Halfway down the trail home, Ty passes me at a full sprint. He jumps the log that he wormed under before with Olympian grace – fully caught up in the moment.
And I remember for a brief second my favorite thing about having a dog in the first place: they are always in the moment. We should be so lucky.
The spark will show up when it wants to. If it does, let it ignite you. If it doesn’t, keep going anyway.
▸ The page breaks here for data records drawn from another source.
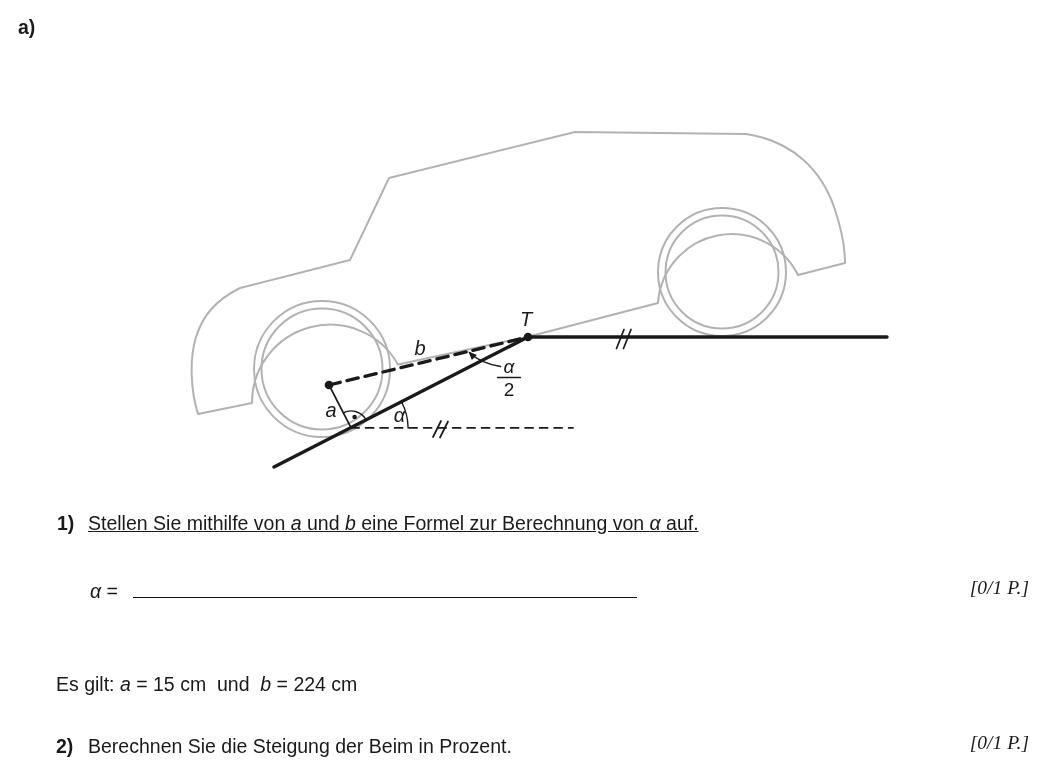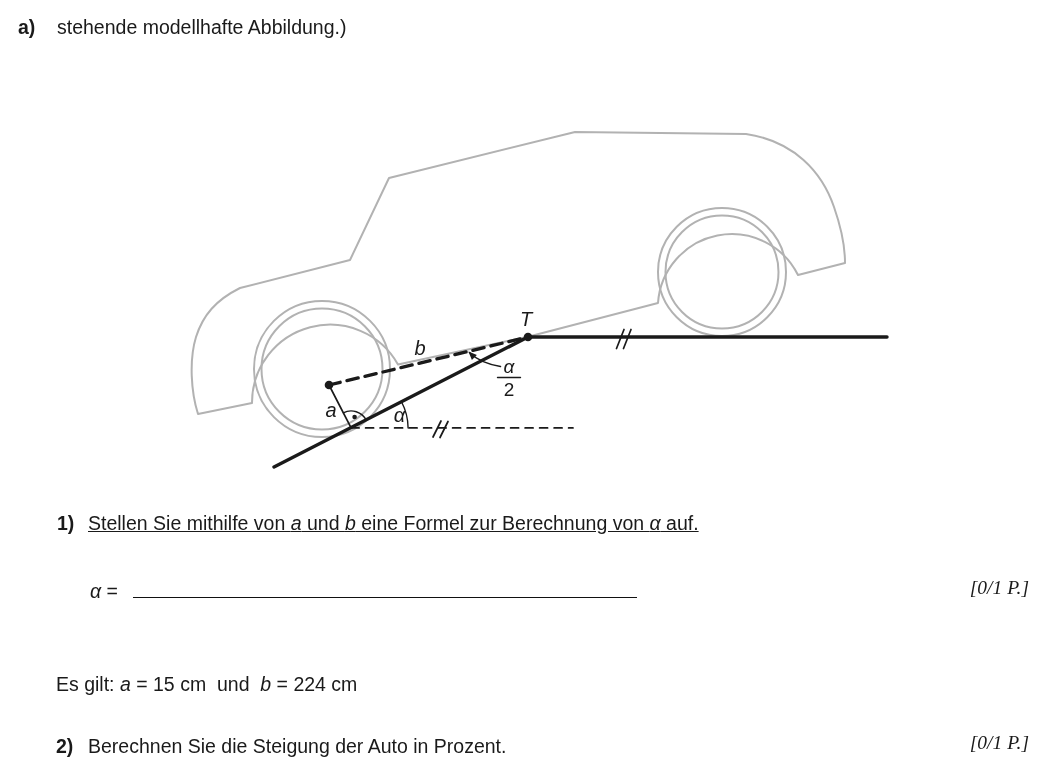--- a/index.html
+++ b/index.html
@@ -18,21 +18,20 @@
   svg text{font-family:"Liberation Sans","DejaVu Sans",sans-serif;}
   svg .lbl{font-size:20px;font-style:italic;fill:#1a1a1a;}
   svg .frac{font-size:19px;fill:#1a1a1a;}
 </style>
 </head>
 <body>
 
 <div class="abs txt bold" style="left:18px;top:13px;">a)</div>
 
 <div class="abs" style="left:57px;top:13px;">
-  <div class="txt"><span>stehende modellhafte Abbildung.)</span></div>
 </div>
 
 <svg class="abs" style="left:0;top:0;" width="1040" height="776" viewBox="0 0 1040 776">
 
   <g stroke="#b2b2b2" stroke-width="2" fill="none" stroke-linejoin="round" stroke-linecap="round">
     <path d="M198 414
          C191 392 189 360 196 337
          C203 315 216 300 240 288
          L350 260
          L389 178
@@ -93,14 +92,14 @@
 <div class="abs txt bold" style="left:57px;top:509px;">1)</div>
 <div class="abs txt" style="left:88px;top:509px;text-decoration:underline;"><span>Stellen Sie mithilfe von </span><span class="v">a</span><span> und </span><span class="v">b</span><span> eine Formel zur Berechnung von </span><span class="v">α</span><span> auf.</span></div>
 
 <div class="abs txt" style="left:90px;top:577px;"><span class="v">α</span><span> = </span></div>
 <div id="underline1" class="abs" style="left:133px;top:580px;width:504px;height:17px;"></div>
 <div class="abs pts" style="right:11px;top:577px;">[0/1 P.]</div>
 
 <div class="abs txt" style="left:56px;top:670px;"><span>Es gilt: </span><span class="v">a</span><span> = 15 cm  und  </span><span class="v">b</span><span> = 224 cm</span></div>
 
 <div class="abs txt bold" style="left:56px;top:732px;">2)</div>
-<div class="abs txt" style="left:88px;top:732px;">Berechnen Sie die Steigung der Auto in Prozent.</div>
+<div class="abs txt" style="left:88px;top:732px;">Berechnen Sie die Steigung der Beim in Prozent.</div>
 <div class="abs pts" style="right:11px;top:732px;">[0/1 P.]</div>
 
 </body></html>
The road ahead is long, if we let ourselves focus on it.
–
Teach me something with which to face these troubles. Bring it to pass that I shall cease trying to escape from death, and that life may cease to escape from me. Give me courage to meet hardships; make me calm in the face of the unavoidable. Relax the straitened limits of the time which is allotted me. Show me that the good in life does not depend upon life’s length, but upon the use we make of it; also, that it is possible, or rather usual, for a man who has lived long to have lived too little. Say to me when I lie down to sleep: “You may not wake again!” And when I have waked: “You may not go to sleep again!” Say to me when I go forth from my house: “You may not return!” And when I return: “You may never go forth again!”